Suche
 
Folgen Sie uns auf:

Prof. Dr. Gunther Schnabl im Interview - Risiko und Wirkung der Finanzkrise

06.05.2015  |  Presse
Open in new windowProf. Dr. Gunther Schnabl promovierte und habilitierte an den Universitäten Tübingen, Tokio, Stanford und Leuven und arbeitete als Advisor bei der EZB.

Seit dem Jahr 2006 hat er die Leitung des Institutes für Wirtschaftspolitik an der Universität Leipzig inne, wo er auch als Professor für Volkswirtschaftslehre tätig ist.

Die Schwerpunkte seiner Forschung umfassen die Wechselkurse, die Währungspolitik, die Finanzmärkte in aufstrebenden Volkswirtschaften sowie monetäre Überinvestitionstheorien und Krisen.


philoro: Die EZB hat den Leitzinssatz auf ein historisch niedriges Niveau herabgesetzt und gleichzeitig ein Anleihekaufprogramm von 1,1 Billionen initiiert. Die Inflation müsste jetzt doch riesige Blüten treiben.
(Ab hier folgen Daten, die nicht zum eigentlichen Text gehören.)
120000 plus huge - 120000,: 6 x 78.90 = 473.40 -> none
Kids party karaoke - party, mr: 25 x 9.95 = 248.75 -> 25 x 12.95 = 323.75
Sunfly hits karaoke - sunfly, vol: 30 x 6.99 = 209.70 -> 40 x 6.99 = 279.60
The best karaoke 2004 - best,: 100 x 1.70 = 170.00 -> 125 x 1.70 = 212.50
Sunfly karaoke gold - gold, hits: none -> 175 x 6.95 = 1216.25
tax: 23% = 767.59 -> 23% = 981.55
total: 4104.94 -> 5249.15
Warum kommt die Inflation nicht spürbar beim Bürger an?

Schnabl: Was wir derzeit beobachten ist ein Inflationsanstieg, nicht bei Konsumgütern, jedoch bei den Vermögenswerten. Die Preise für Aktien, Immobilien, zum Teil auch von Rohstoffen und Gold steigen stark an. Dies wird jedoch von der Zentralbank im Konsumentenpreisindex, der Grundlage für die Geldpolitik ist, nicht gemessen.
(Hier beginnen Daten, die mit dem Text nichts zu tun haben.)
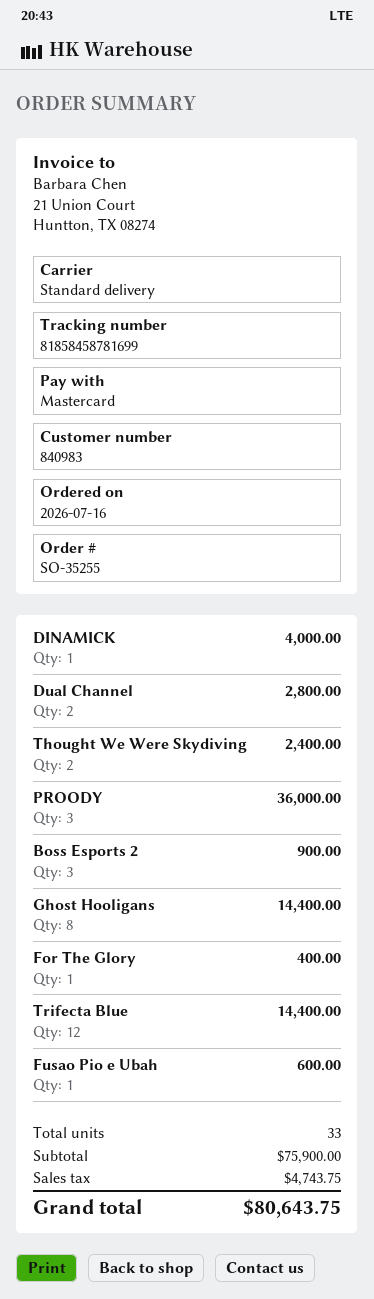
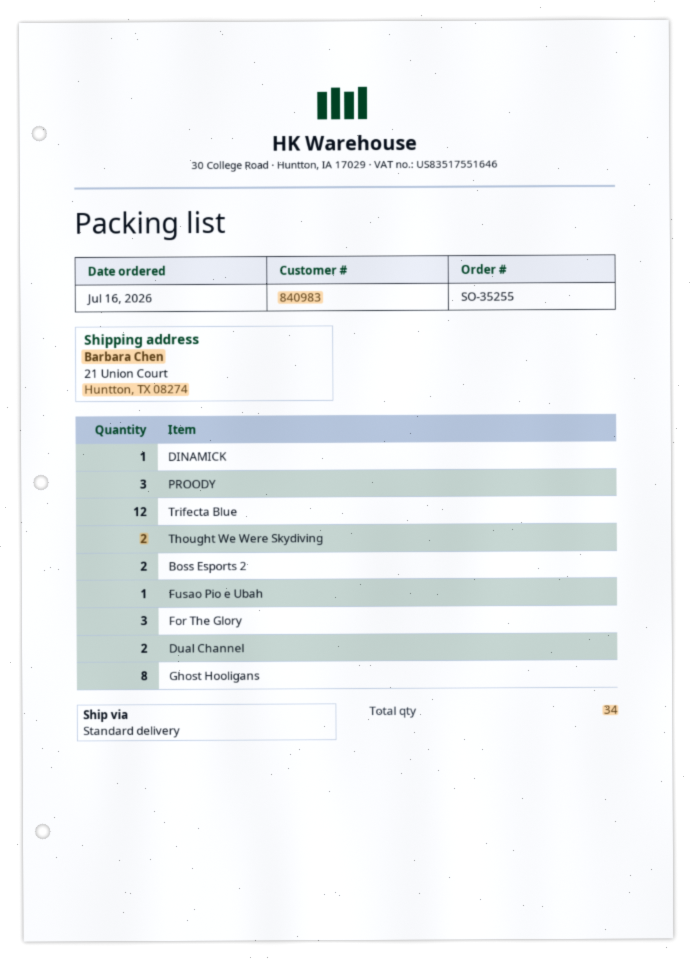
Boss Esports 2: 3 -> 2
For The Glory: 1 -> 3
total quantity: 33 -> 34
Speziell auf Deutschland bezogen sind es derzeit vor allem der Aktien- und der Immobilienmarkt, wo wir einen sehr starken Preisanstieg beobachten. Über die Exzesse auf den Vermögensmärkten kommen die negativen Effekte der ultra-lockeren Geldpolitik auch ohne Inflation beim Bürger an.
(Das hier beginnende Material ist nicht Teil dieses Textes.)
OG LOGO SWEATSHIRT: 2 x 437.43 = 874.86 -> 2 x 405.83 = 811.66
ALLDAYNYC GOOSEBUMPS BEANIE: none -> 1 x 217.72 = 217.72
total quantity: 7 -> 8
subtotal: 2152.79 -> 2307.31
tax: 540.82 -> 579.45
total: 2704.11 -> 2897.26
philoro: Wir können also nicht von einem nachhaltigen Konjunkturaufschwung reden, da das viele EZB-Geld lediglich die Preise von Vermögenswerten aufbläht?

Schnabl: Es gibt ganz klar einen Strukturbruch in der Transmission der Geldpolitik. Traditionell gehen wir davon aus, dass die Zentralbank den Geschäftsbanken zusätzliche Kredite zur Verfügung stellt. Dieses erhöhte Kreditvolumen wird dazu genutzt, Investitionen von Unternehmen zu finanzieren oder Konsumentenkredite zu vergeben. Verzögert steigen Löhne und Preise.

Heutzutage scheint es jedoch so zu sein, dass das zusätzliche Kreditvolumen, das den Banken gewährt wird, eher im Finanzsektor verbleibt und vermehrt in Vermögenswerte fließt. Es werden zum Beispiel mehr Immobilienkäufe finanziert, so dass die Immobilienpreise steigen. Auch die Aktienpreise schießen nach oben, es entstehen Preisblasen.

Beide Entwicklungen schlagen sich nur sehr bedingt auf die Konsumentenpreise nieder oder nur sehr spät. Weil die Zentralbank deshalb das Kreditvolumen nur sehr spät verknappt, können sich große Spekulationsblasen auf den Vermögensmärkten bilden. Wenn diese platzen, kommt es zu großen Krisen, ohne dass je die Konsumentenpreise angestiegen sind.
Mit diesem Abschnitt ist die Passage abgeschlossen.